> **THE RECORDS**:
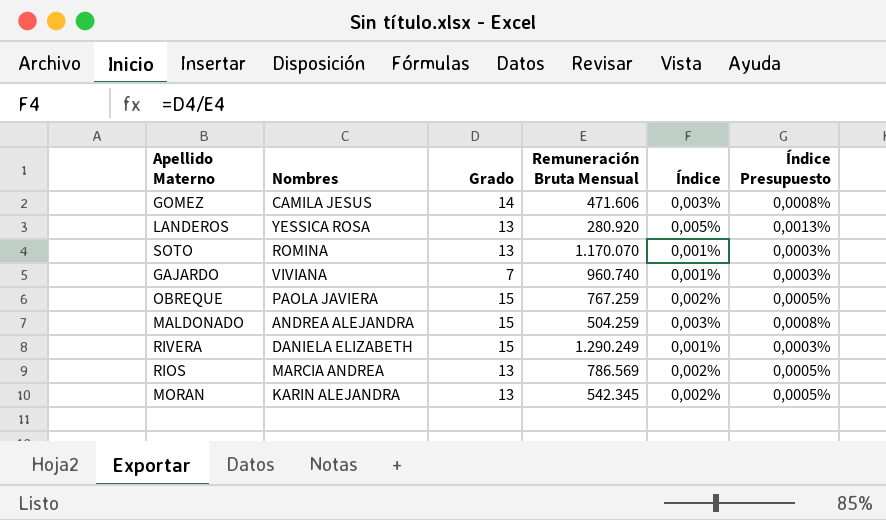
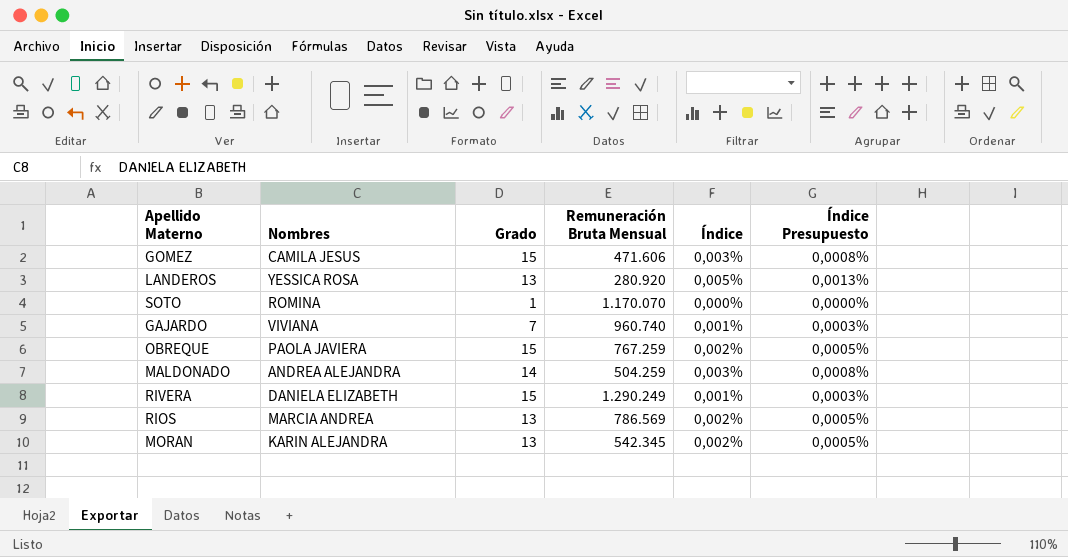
GOMEZ | Grado: 14 -> 15
SOTO | Grado: 13 -> 1
SOTO | Índice: 0,001% -> 0,000%
SOTO | Índice Presupuesto: 0,0003% -> 0,0000%
MALDONADO | Grado: 15 -> 14

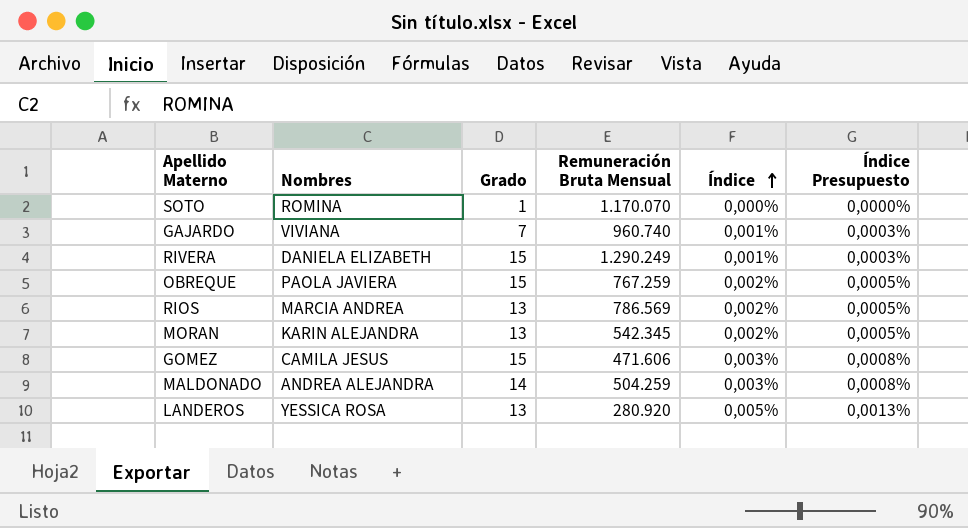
row order: none -> Índice ascending

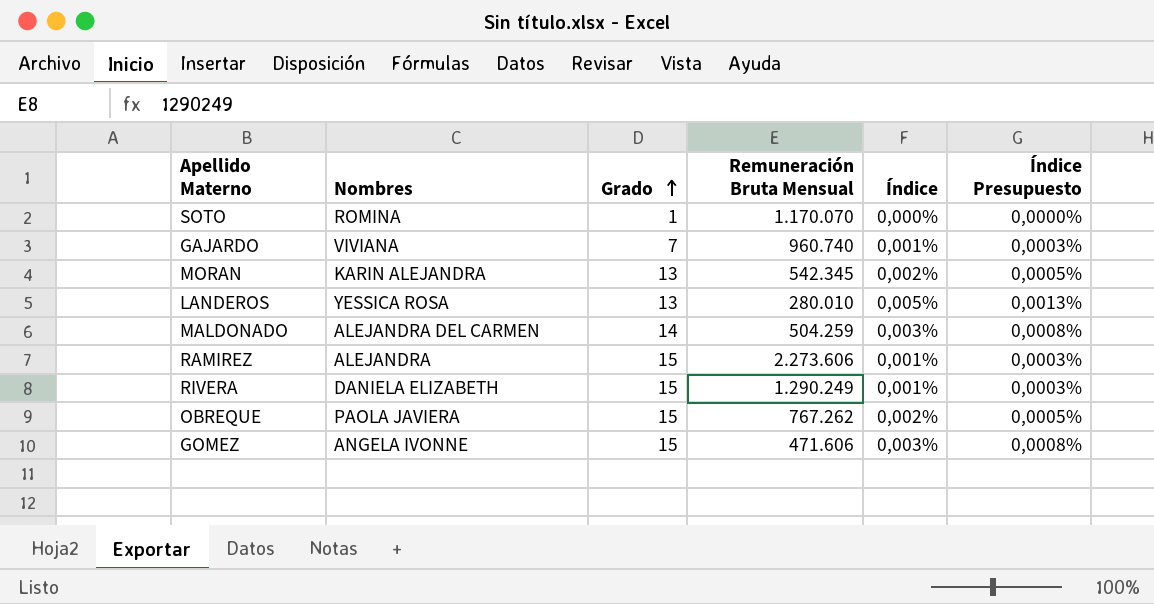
row order: Índice ascending -> Grado ascending
row RIOS: MARCIA ANDREA | 13 | 786.569 | 0,002% | 0,0005% -> none
LANDEROS | Remuneración Bruta Mensual: 280.920 -> 280.010
MALDONADO | Nombres: ANDREA ALEJANDRA -> ALEJANDRA DEL CARMEN
row RAMIREZ: none -> ALEJANDRA | 15 | 2.273.606 | 0,001% | 0,0003%
OBREQUE | Remuneración Bruta Mensual: 767.259 -> 767.262
GOMEZ | Nombres: CAMILA JESUS -> ANGELA IVONNE

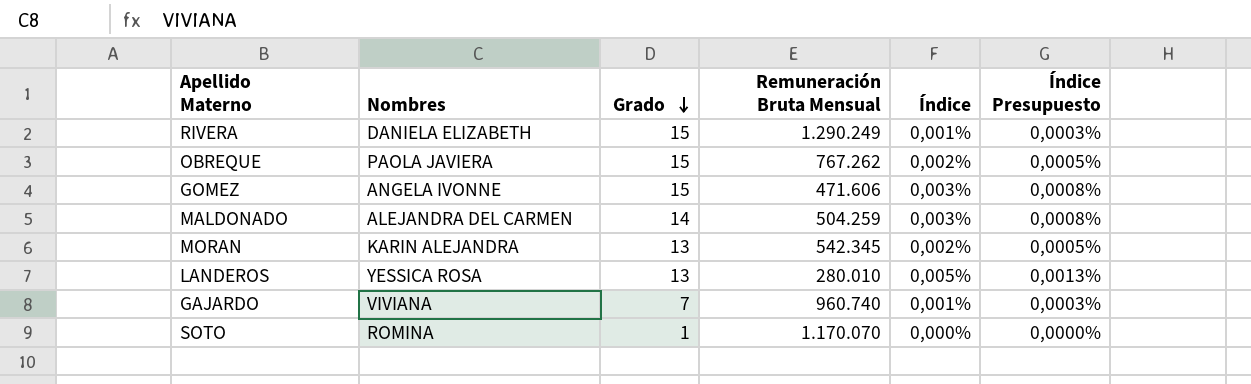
row order: Grado ascending -> Grado descending
row RAMIREZ: ALEJANDRA | 15 | 2.273.606 | 0,001% | 0,0003% -> none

> **BRIEF**: Once the pictures are set aside, what is needed is the lines from the line with "row order: Índice" through the end of the data, written out exactly and alone.

> **COMPLETED TASK**:
row order: Índice ascending -> Grado ascending
row RIOS: MARCIA ANDREA | 13 | 786.569 | 0,002% | 0,0005% -> none
LANDEROS | Remuneración Bruta Mensual: 280.920 -> 280.010
MALDONADO | Nombres: ANDREA ALEJANDRA -> ALEJANDRA DEL CARMEN
row RAMIREZ: none -> ALEJANDRA | 15 | 2.273.606 | 0,001% | 0,0003%
OBREQUE | Remuneración Bruta Mensual: 767.259 -> 767.262
GOMEZ | Nombres: CAMILA JESUS -> ANGELA IVONNE

row order: Grado ascending -> Grado descending
row RAMIREZ: ALEJANDRA | 15 | 2.273.606 | 0,001% | 0,0003% -> none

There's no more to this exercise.